----- Source data -----
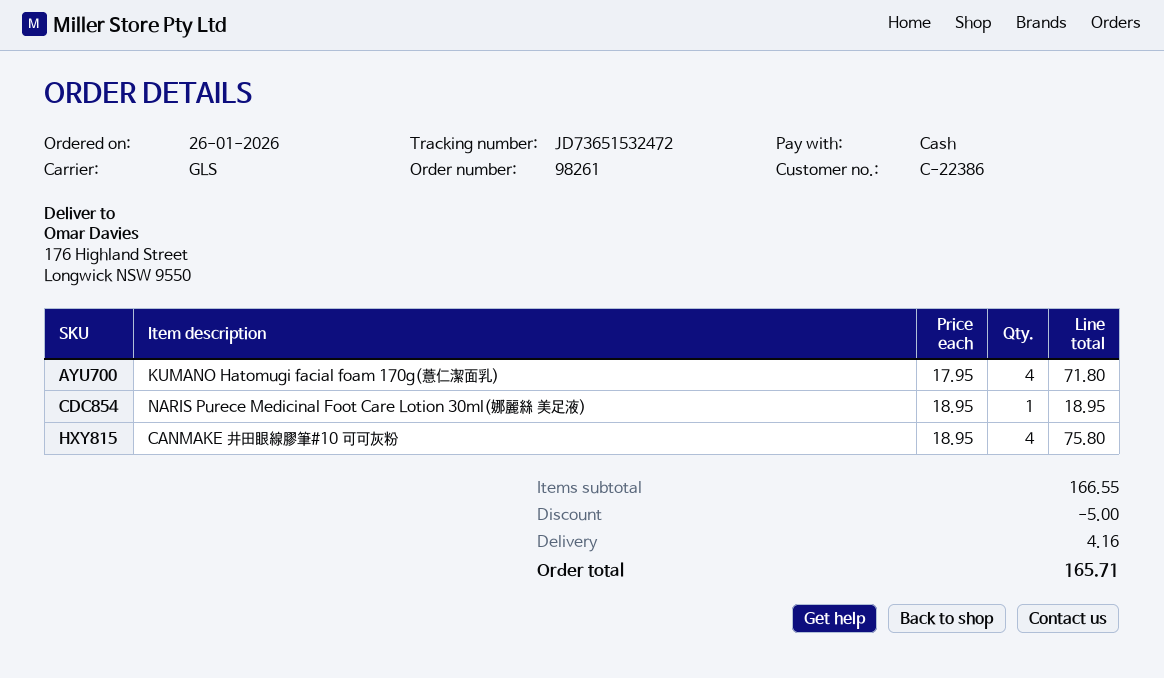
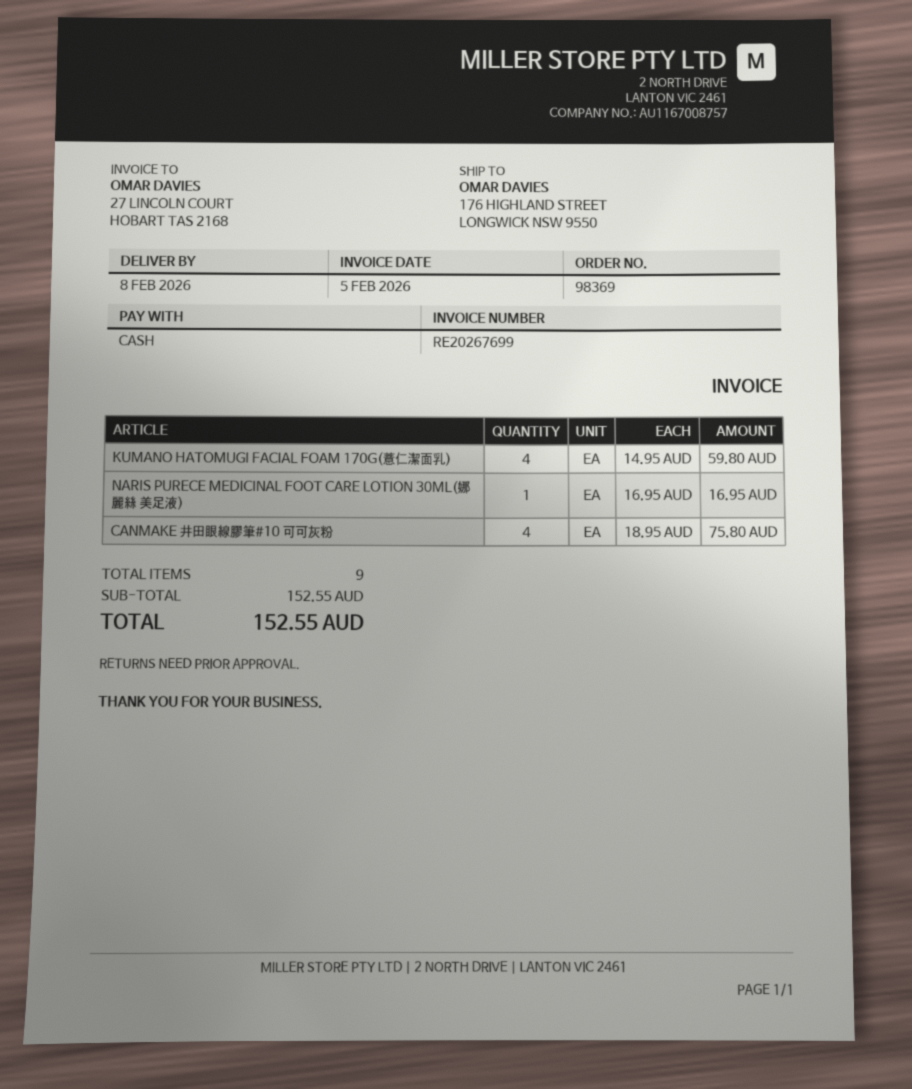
order number: 98261 -> 98369
KUMANO Hatomugi facial foam 170g(薏仁潔面乳): 4 x 17.95 = 71.80 -> 4 x 14.95 = 59.80
NARIS Purece Medicinal Foot Care Lotion 30ml(娜麗絲 美足液): 1 x 18.95 = 18.95 -> 1 x 16.95 = 16.95
subtotal: 166.55 -> 152.55
discount: 5.00 -> none
shipping: 4.16 -> none
total: 165.71 -> 152.55

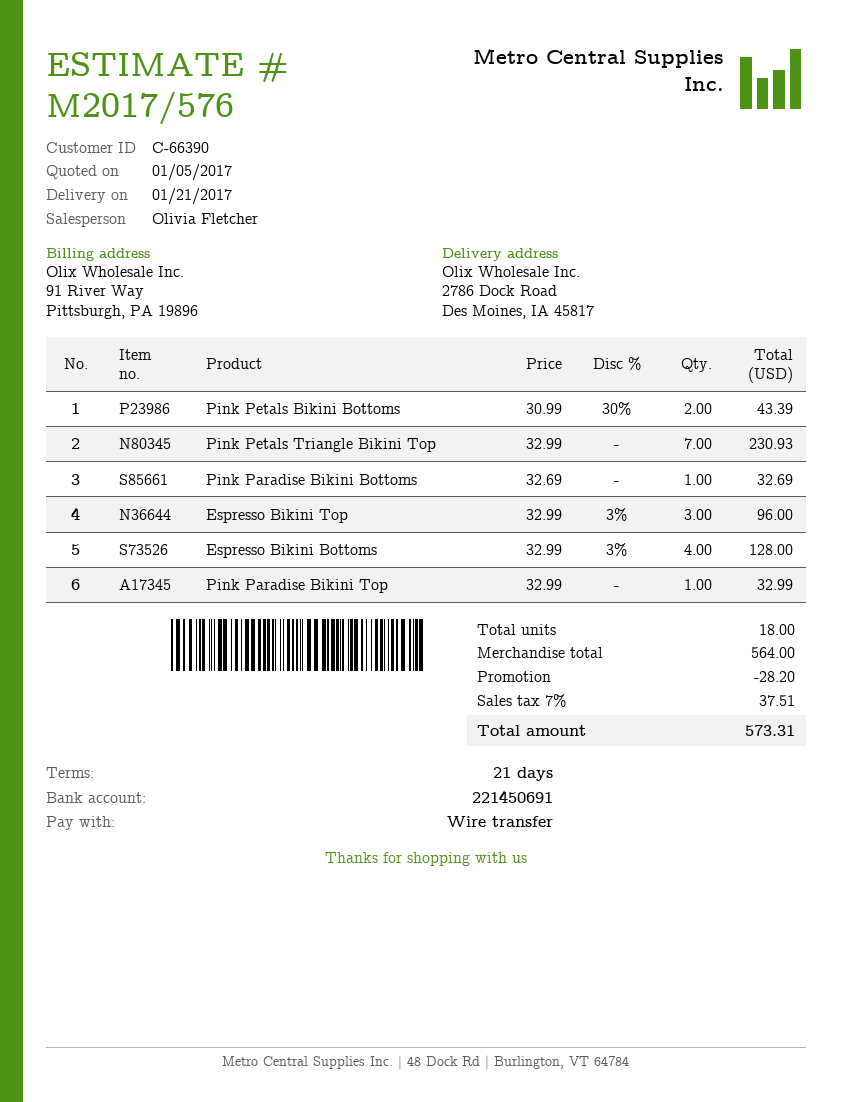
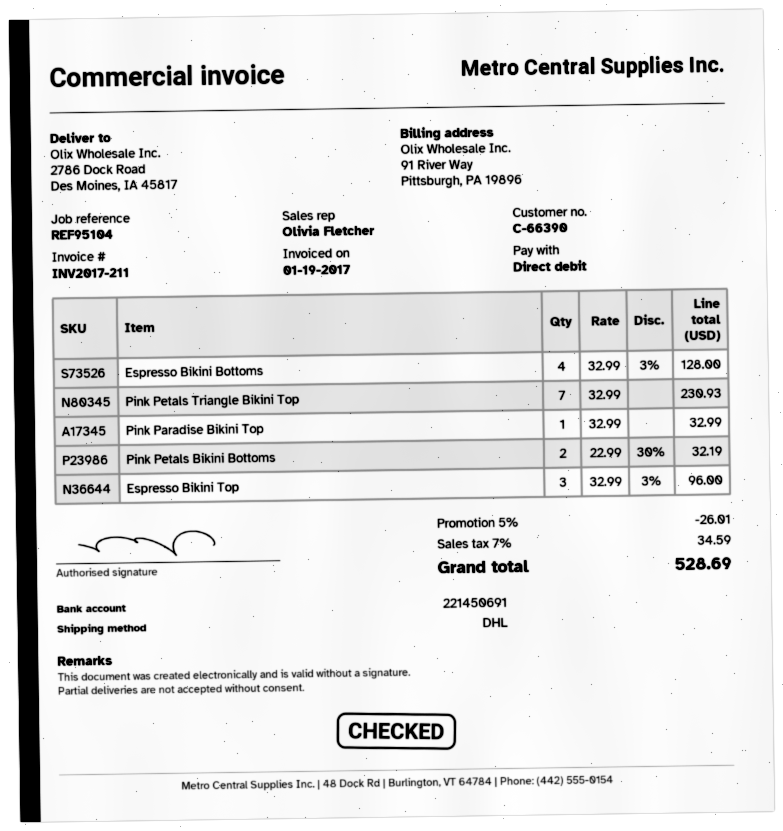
payment method: bank transfer -> direct debit
Pink Petals Bikini Bottoms: 2 x 30.99 - 30% = 43.39 -> 2 x 22.99 - 30% = 32.19
Pink Paradise Bikini Bottoms: 1 x 32.69 = 32.69 -> none
discount: 28.20 -> 26.01
tax: 7% = 37.51 -> 7% = 34.59
total: 573.31 -> 528.69

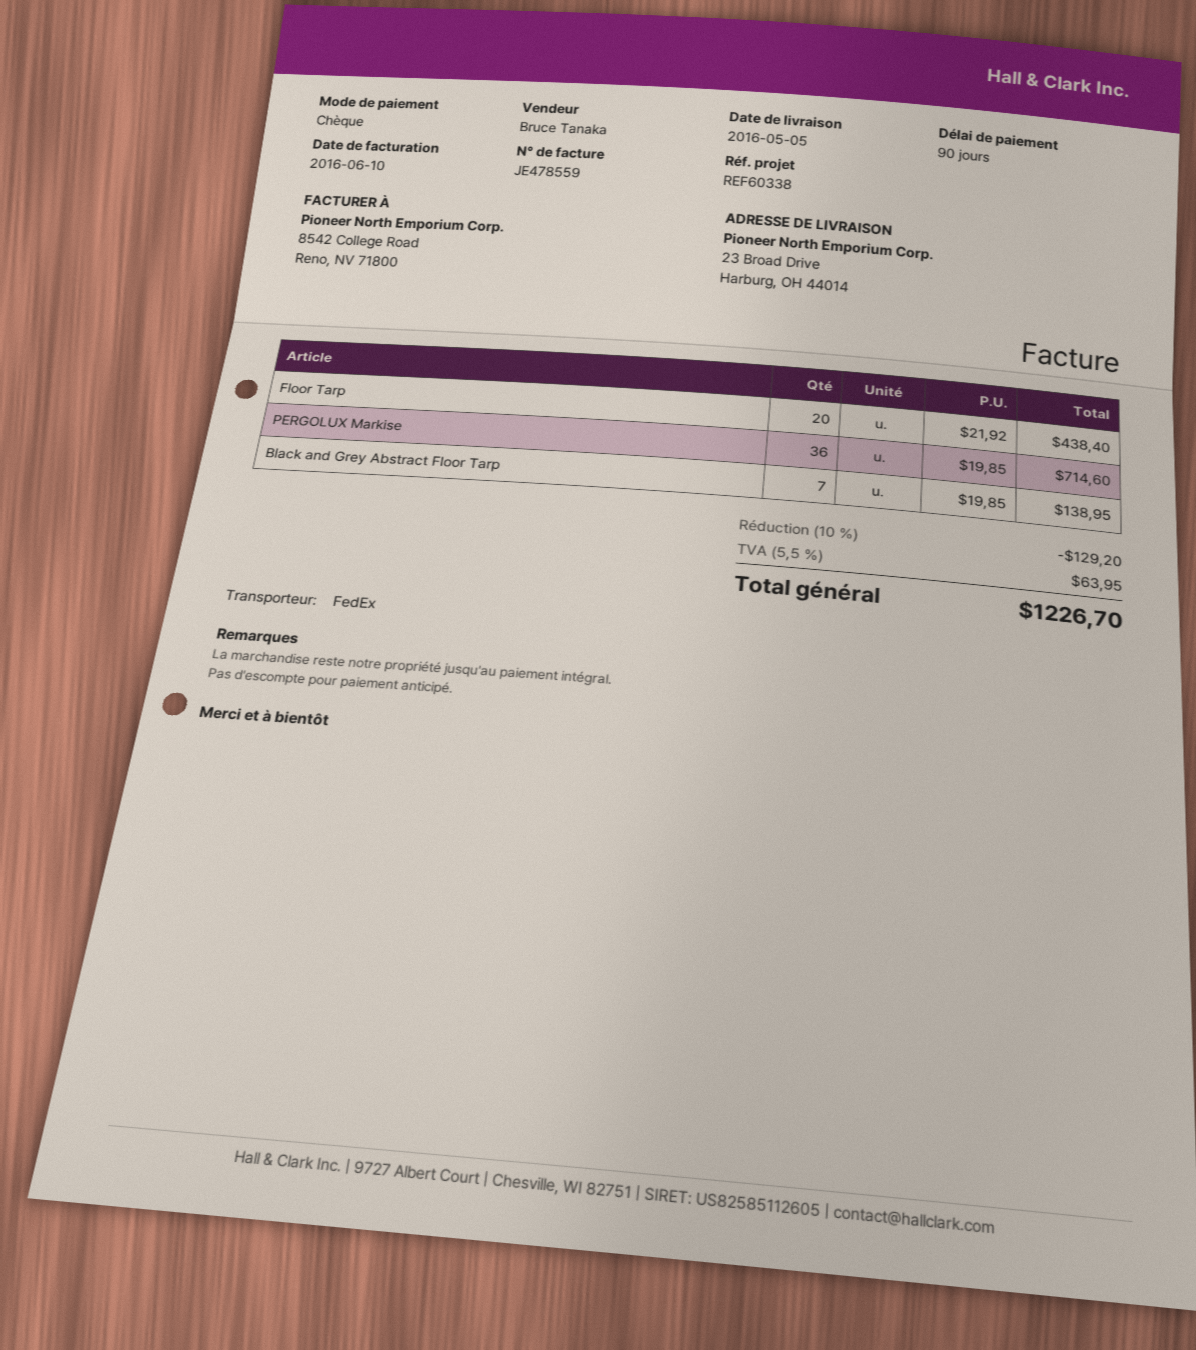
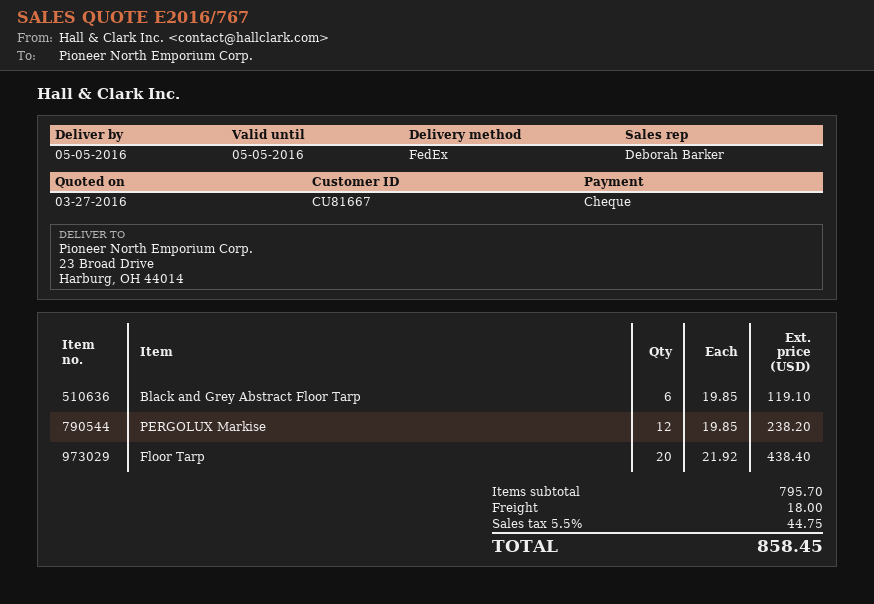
sales rep: Bruce Tanaka -> Deborah Barker
PERGOLUX Markise: 36 x 19.85 = 714.60 -> 12 x 19.85 = 238.20
Black and Grey Abstract Floor Tarp: 7 x 19.85 = 138.95 -> 6 x 19.85 = 119.10
discount: 10% = 129.20 -> none
shipping: none -> 18.00
tax: 5.5% = 63.95 -> 5.5% = 44.75
total: 1226.70 -> 858.45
-----
:: Brief ::
Only the lines from the one with "Black and Grey" through the end of the records above are to be copied, exactly as written.

:: Solution to this problem ::
Black and Grey Abstract Floor Tarp: 7 x 19.85 = 138.95 -> 6 x 19.85 = 119.10
discount: 10% = 129.20 -> none
shipping: none -> 18.00
tax: 5.5% = 63.95 -> 5.5% = 44.75
total: 1226.70 -> 858.45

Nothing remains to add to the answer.